しかし、その夢の通りにこの晩餐の翌日に処刑され、その夢の通りに大厄災の後の世界を歩いた。

そして三度目の最後の晩餐の席に戻った瞬間、自分は過去にすでに二度死んでいたのだと気づいた。
死ぬ度に晩餐の席に戻されているのだと気づいた。

四度目の最後の晩餐の席で、彼は過去の三度とも自分が処刑され、しかし意識を失うだけで死にはせず、3日後に目を覚ますまでの間に大厄災が起きていることに疑問を抱いた。
彼が目を覚ましたときにはすべてが終わってしまっているということは、大厄災が起きる前やその最中に彼の意識があっては困る者がいるのだと気づいた。
毎回、晩餐の翌朝に、宿泊した宿にラエルの兵士たちが彼を捕らえにきていることに気づいた。
だから、宿の関係者全員に一生遊んで暮らせるだけの金を渡した。
それでも結果は変わらなかった。

五度目の最後の晩餐の席で、預言よりひとり多い弟子たちの中に、ひとり裏切り者がいるのではないかと考えた。
弟子は突然増えたわけではなかった。
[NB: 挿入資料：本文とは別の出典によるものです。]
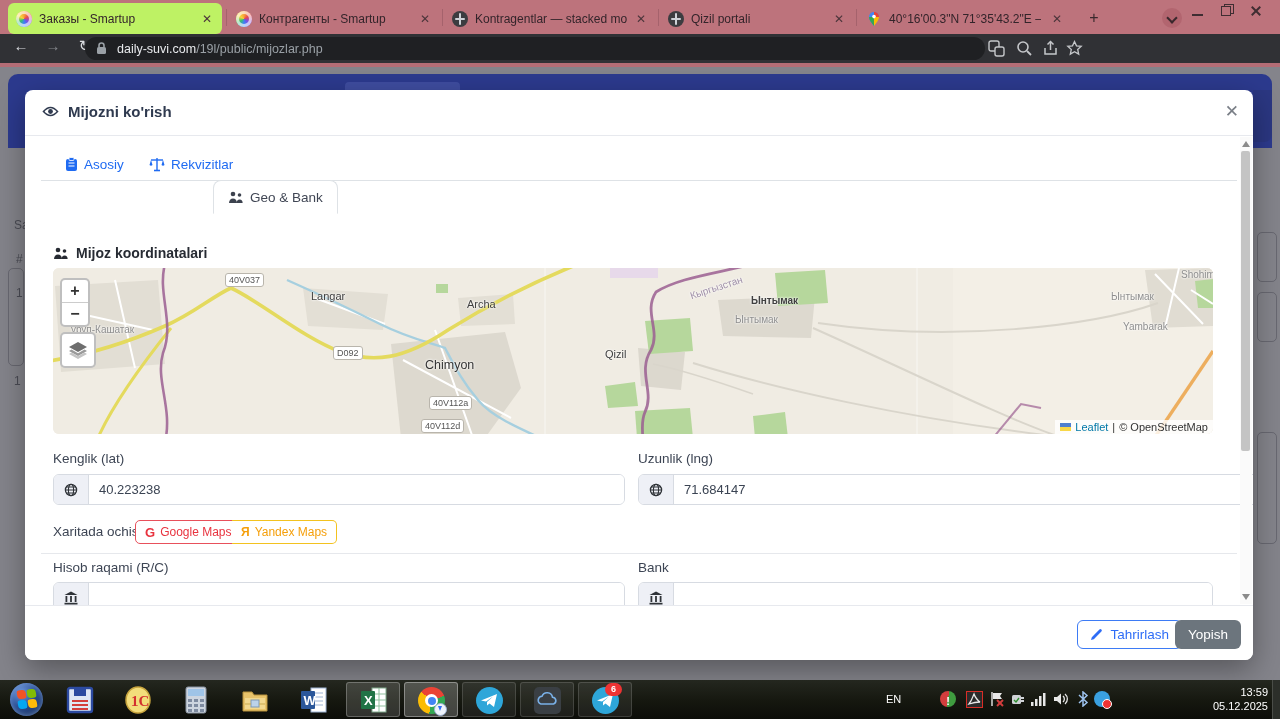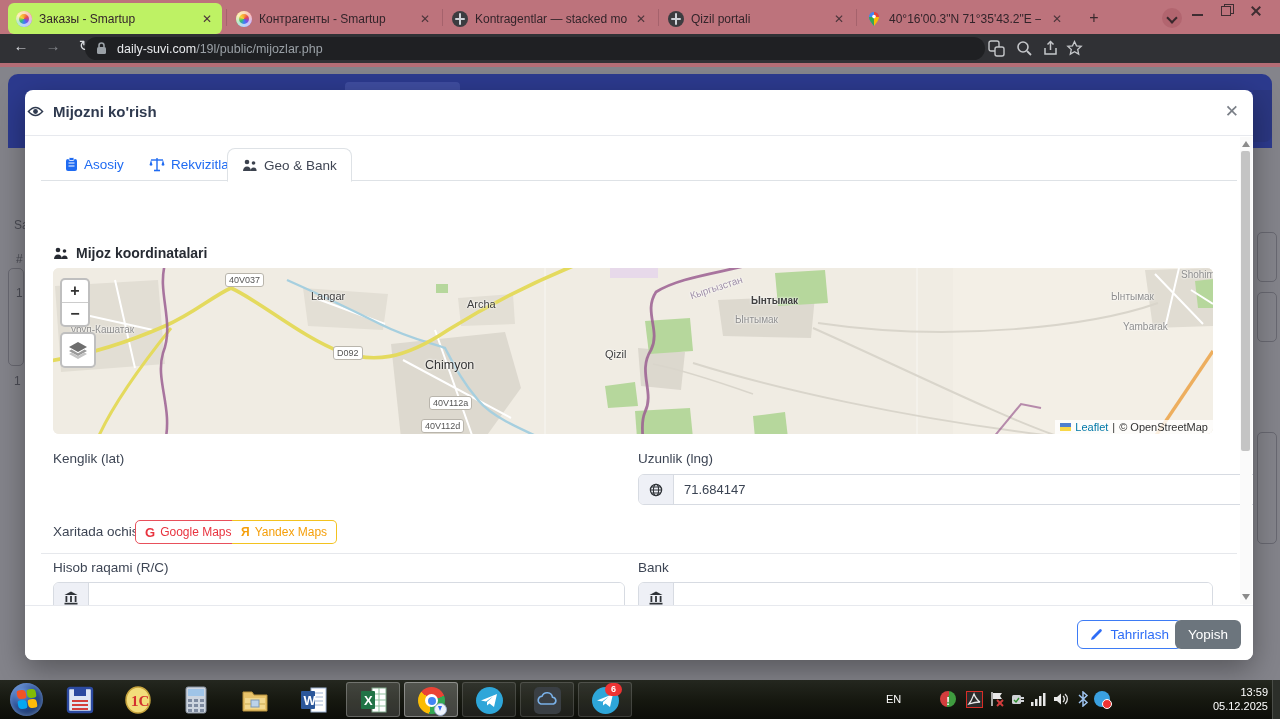"Mijozni ko'rish" .m-title { left: 2px -> 17px }
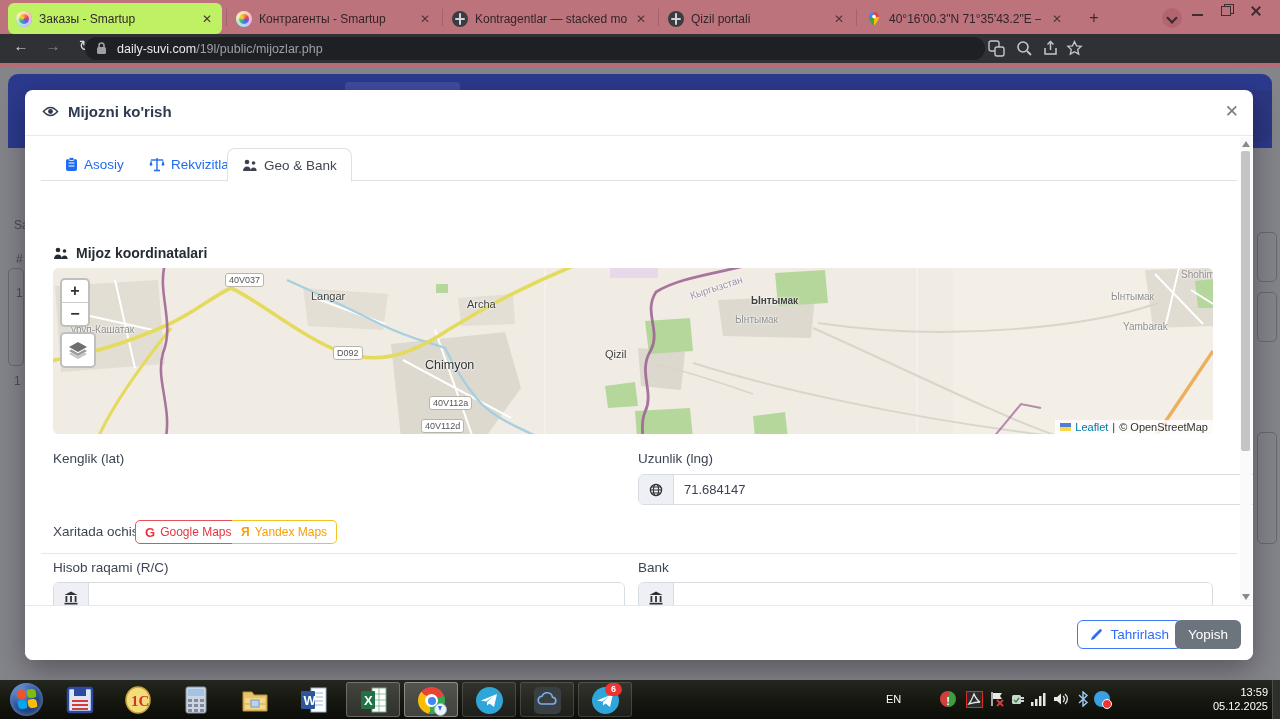"Geo & Bank" div.ntab { left: 186px -> 172px; margin-top: none -> 32px }
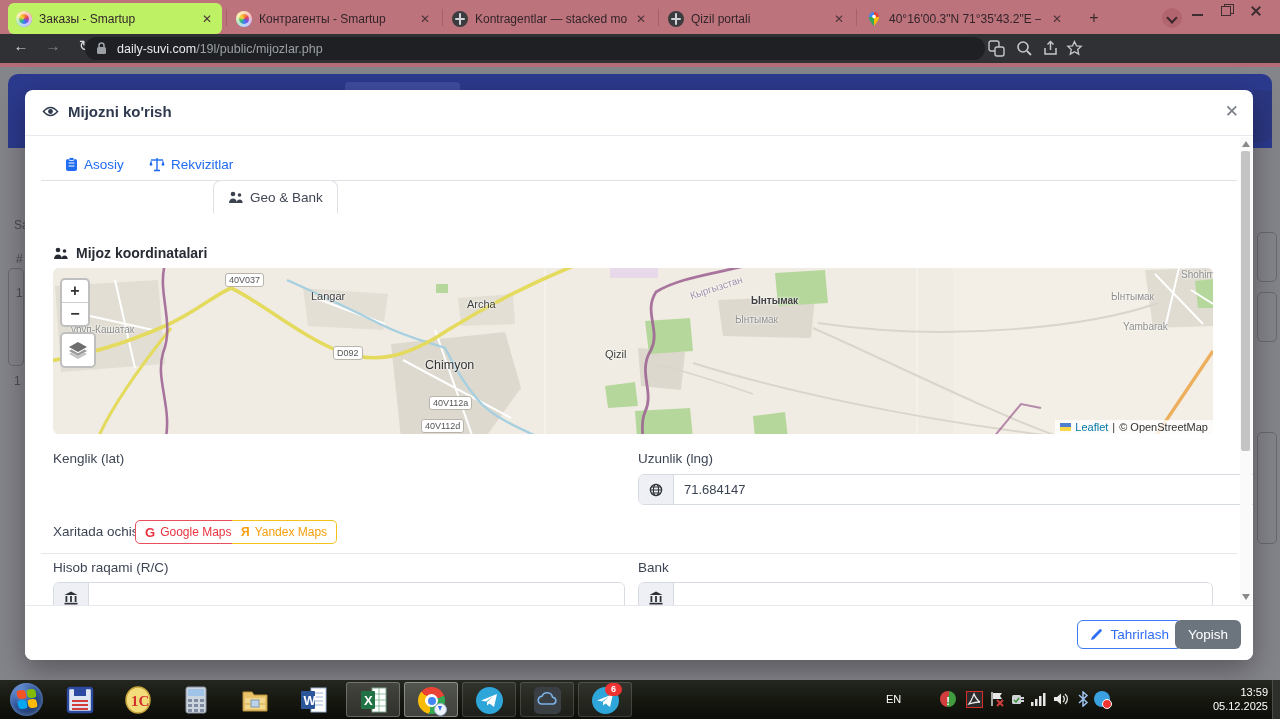"40.223238" div.igroup { html: none -> <div> <span> <svg> <circle></circle> <ellipse></ellipse> <line></line> <line></line> <line></line> </svg> </span> <input> </div> }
ひとりひとりの出会いを彼は覚えていた。
だから、彼らの言動をつぶさに観察し、おかしなところはないか探した。
しかし、何も見つからなかった。

六度目以降は、これまでと違う言動を取るものがいないかどうかを観察し続けた。
だが、やはり弟子たちには何もおかしなことはなかった。